** Opening Records supplied block **
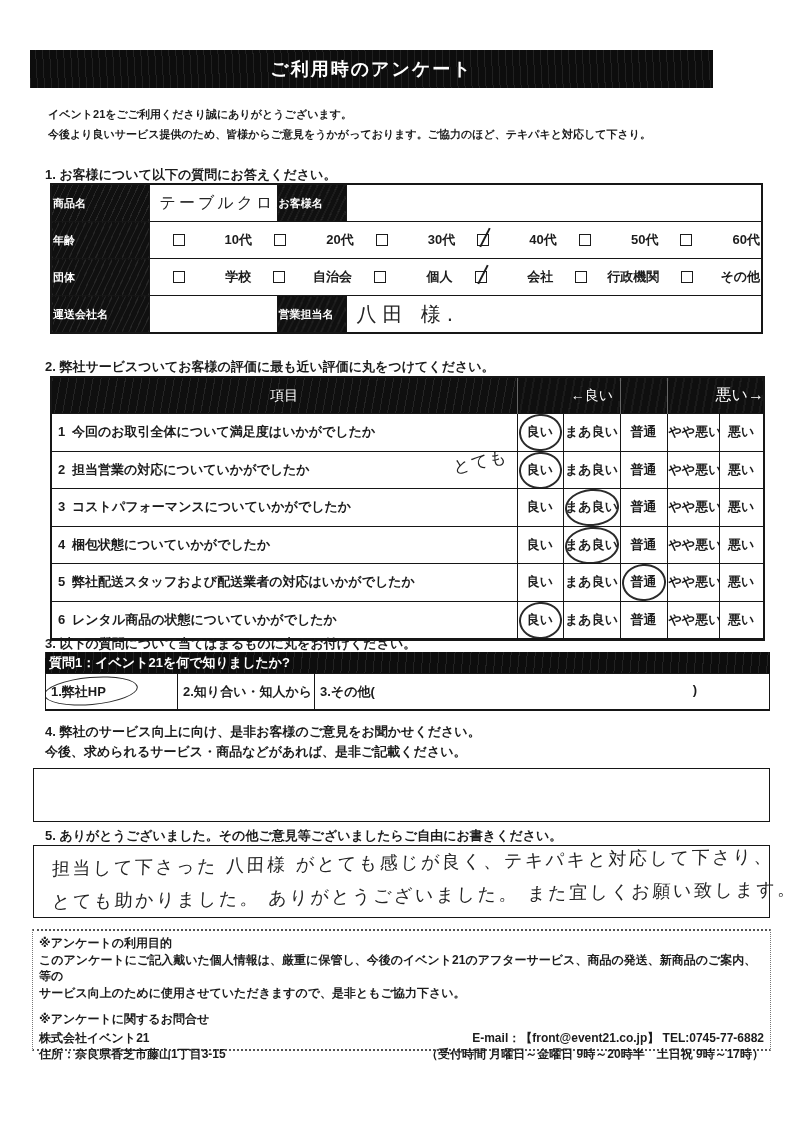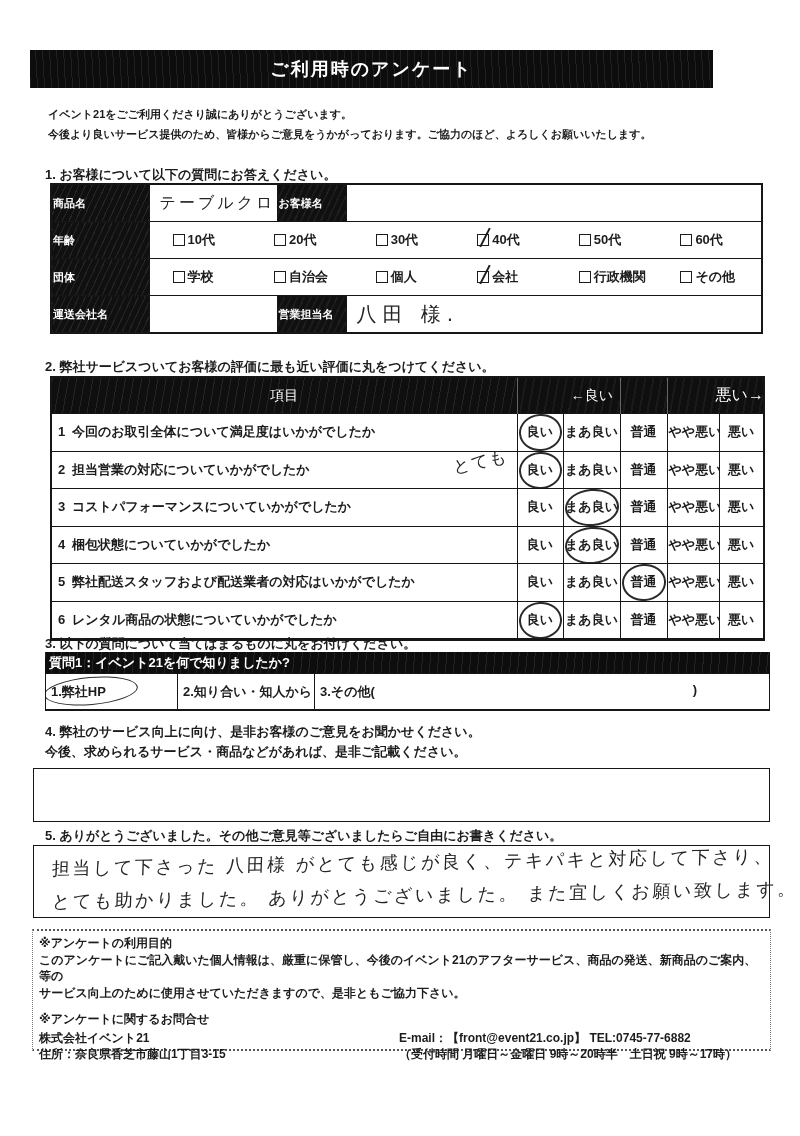--- a/index.html
+++ b/index.html
@@ -27,21 +27,21 @@
   table{border-collapse:collapse;table-layout:fixed;}
   td{overflow:hidden;white-space:nowrap;}
 
   
   .t1{position:absolute;left:50px;top:183px;width:713px;border:2px solid #161616;}
   .t1 td{border:1.6px solid #161616;height:34px;font-size:13px;font-weight:700;}
   .t1 td.lbl{background:#101010;color:#fff;text-align:left;font-size:11px;
     background-image:repeating-linear-gradient(115deg,rgba(120,120,120,.22) 0 1px,transparent 1px 6px);}
   .t1 td.val{padding-left:10px;}
   .cb-row{display:flex;align-items:center;height:100%;}
-  .cb-option{flex:1;display:flex;align-items:center;gap:3px;padding-left:22px;position:relative;}
+  .cb-option{flex:1;display:flex;align-items:center;gap:20px;padding-left:22px;position:relative;justify-content:space-between;}
   .cbox{width:10px;height:10px;border:1.6px solid #1c1c1c;display:inline-block;position:relative;flex:0 0 auto;}
   .slash{position:absolute;left:6px;top:-8px;width:2px;height:21px;background:#1d1d1d;transform:rotate(27deg);}
   .cb-label{font-size:13px;font-weight:700;}
 
   
   .hand{
     font-family:"DejaVu Sans",sans-serif;font-weight:400;color:#242424;
     letter-spacing:3px;transform:rotate(-1deg) skewX(-3deg);transform-origin:left center;
     white-space:nowrap;
   }
@@ -72,35 +72,35 @@
   .box4{top:768px;height:54px;}
   .box5{top:845px;height:73px;}
   .comment-line{font-size:18px;line-height:33px;padding-left:18px;letter-spacing:2.5px;}
 
   
   .footer-box{position:absolute;left:32px;top:929px;width:739px;height:122px;
     border-top:2px dotted #555;border-bottom:2px dotted #555;border-left:1.5px dotted #777;border-right:1.5px dotted #777;
     box-sizing:border-box;padding:4px 6px;font-size:12px;font-weight:700;line-height:16.5px;}
   .footer-cols{display:flex;margin-top:14px;}
   .fcol-left{width:360px;}
-  .fcol-right{flex:1;}
+  .fcol-right{flex:1;text-align:right;}
   .sp{height:10px;}
 </style>
 </head>
 <body>
 
 <div class="page">
 
   <div class="titlebar">
     <span>ご利用時のアンケート</span>
   </div>
 
   <div class="intro">
     <div>イベント21をごご利用くださり誠にありがとうございます。</div>
-    <div>今後より良いサービス提供のため、皆様からご意見をうかがっております。ご協力のほど、よろしくお願いいたします。</div>
+    <div>今後より良いサービス提供のため、皆様からご意見をうかがっております。ご協力のほど、テキパキと対応して下さり。</div>
   </div>
 
   <div class="sec-heading" style="left:45px;top:166px;">1. お客様について以下の質問にお答えください。</div>
 
   <table class="t1">
     <colgroup>
         <col style="width:98px">
         <col style="width:128px">
         <col style="width:69px">
         <col>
** Closing Records supplied block **
Task objective
Search the material for the word "text" and copy every matching line.

Result of the task
   .t1 td.lbl{background:#101010;color:#fff;text-align:left;font-size:11px;
+  .fcol-right{flex:1;text-align:right;}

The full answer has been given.